SOLAS Consolidated 2018

The International Convention for the Safety of Life at Sea (SOLAS), 1974 in its present form is the most widely followed International convention relating to ships. It is also considered to be one of the most important legal instruments governing safety of ships, which particularly specifies minimum standards for the construction, equipment and operation of ships.

This mobile app is inclusive of amendments upto 2017 ie. MSC.338(91), MSC.343(91), MSC.344(91), MSC.346(91), MSC.350(92), MSC.365(93), MSC.366(93), MSC.380(94), MSC.386(94), MSC.392(95), MSC.394(95), MSC.395(95).

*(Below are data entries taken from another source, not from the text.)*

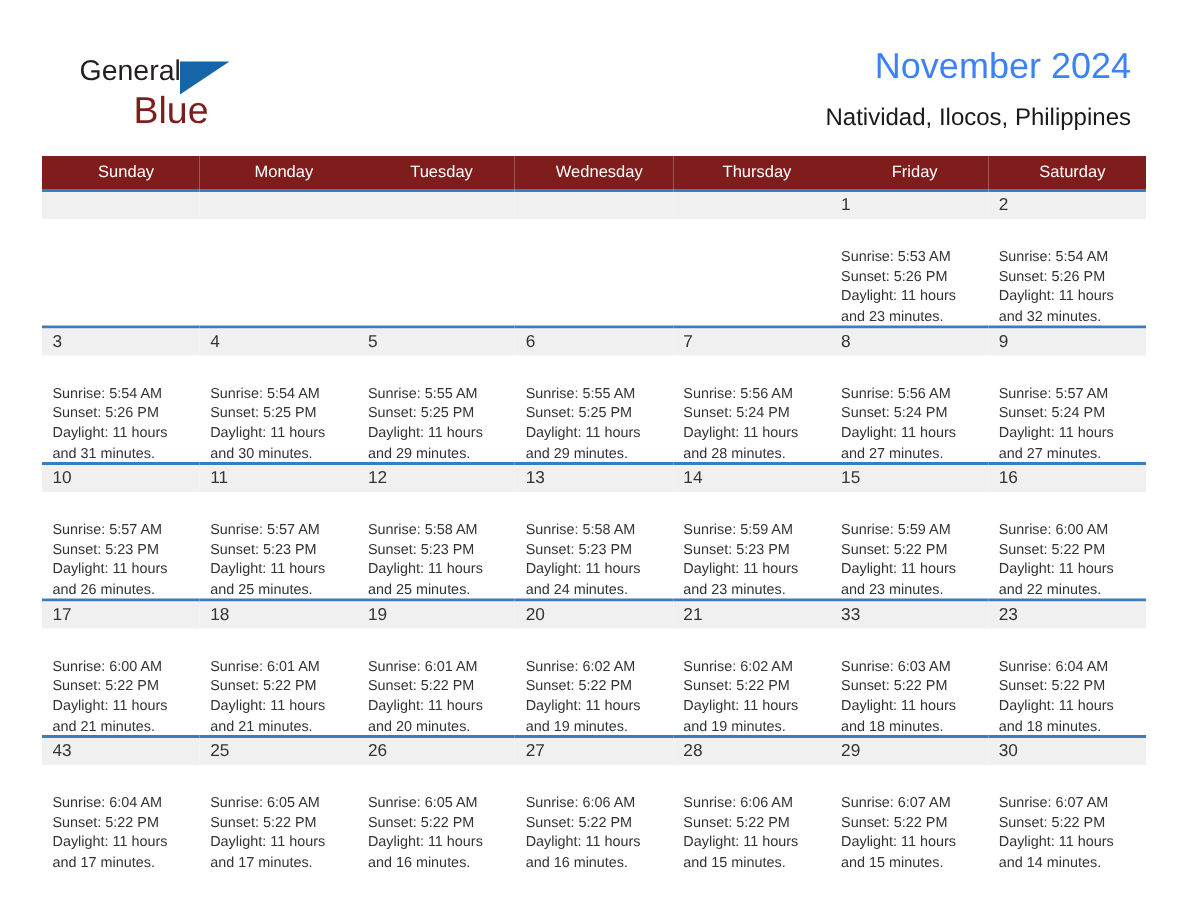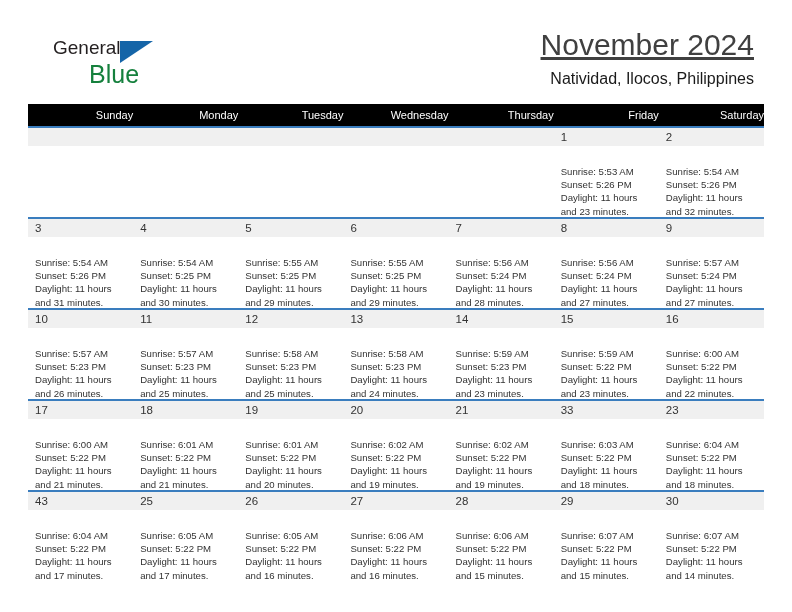"November 2024" .cal-title { color: #404040 -> #3b82f6; font-size: 30px -> 24px; text-decoration: underline -> none }
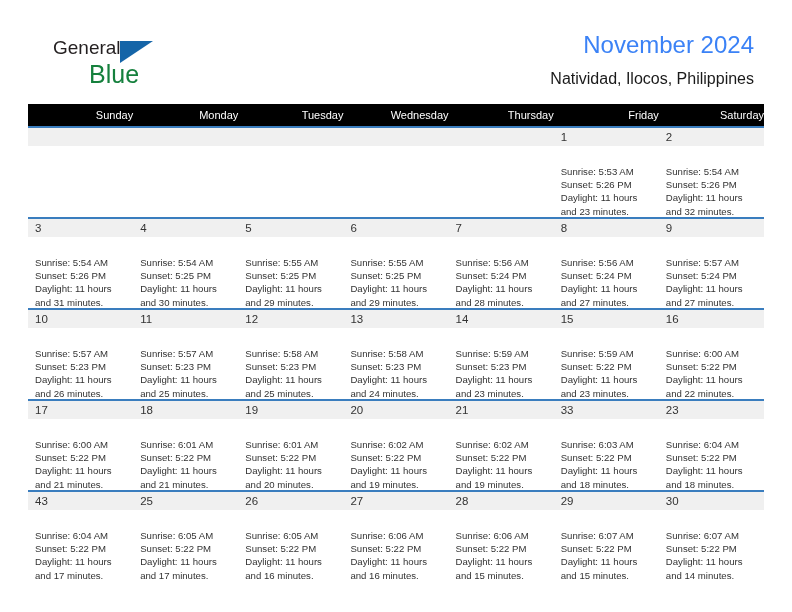"Blue" .logo-blue { color: #15803d -> #7f1d1d }
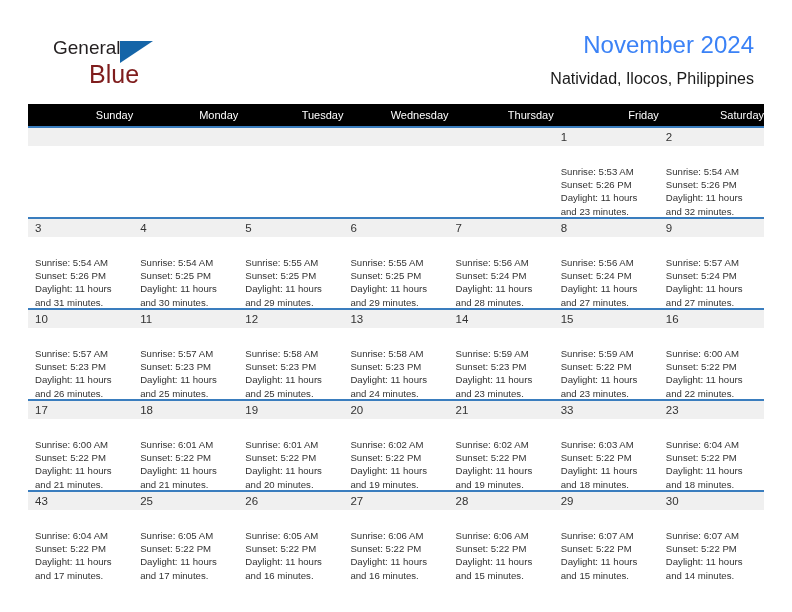"Sunday" .calendar th { background: #000000 -> #7f1d1d; text-align: right -> center }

Conventions and other multilateral instruments create international treaty obligations. Governments which ratify or accept them agree to bring their laws and measures into conformity with the provisions of such treaties. The purpose of any international instrument is to establish standards which are acceptable to as many countries as possible and be implemented globally, thereby eliminating differences between national practices. The International Maritime Organization came into existence in 1959. Since then the organisation adopted multilateral treaties on a number of subjects concerned especially with the safety of shipping, the prevention of pollution from ships, compensation and liability and other matters such as facilitation and tonnage measurement. Most of these are called conventions but a few are referred to as protocols or agreements. However, their legal status is the same. When a proposal is formally agreed a draft of the treaty is then prepared in one of the Organization’s principal committees or sub-committees. When the draft is approved by either the Maritime Safety Committee, the Marine Environment Protection Committee or the Legal Committee it is submitted to an International Diplomatic Conference to which all members of the United Nations and its specialised agencies are invited. With the successful adoption of the Convention, the onus for action moves to Governments. The speed with which the convention enters into force (that is, becomes binding on States which have agreed to be bound by it) depends upon the time taken by Governments to ratify or accept it. The consent to be bound may be expressed by signature, ratification, acceptance, approval or accession, depending on the wish of the States concerned. This procedure is generally referred to as "ratification". IMO treaties enter into force after a specific number of States have ratified them with a certain proportion of the world’s total tonnage. This ensures acceptance by majority of shipping interest. After the requirements for entry into force of a treaty have been achieved, there is a "period of grace" before it actually comes into force. This period varies from a few months to a year or even two years, and is designed to enable the Governments concerned to take the necessary legislative or administrative measures for implementing the provisions of the convention.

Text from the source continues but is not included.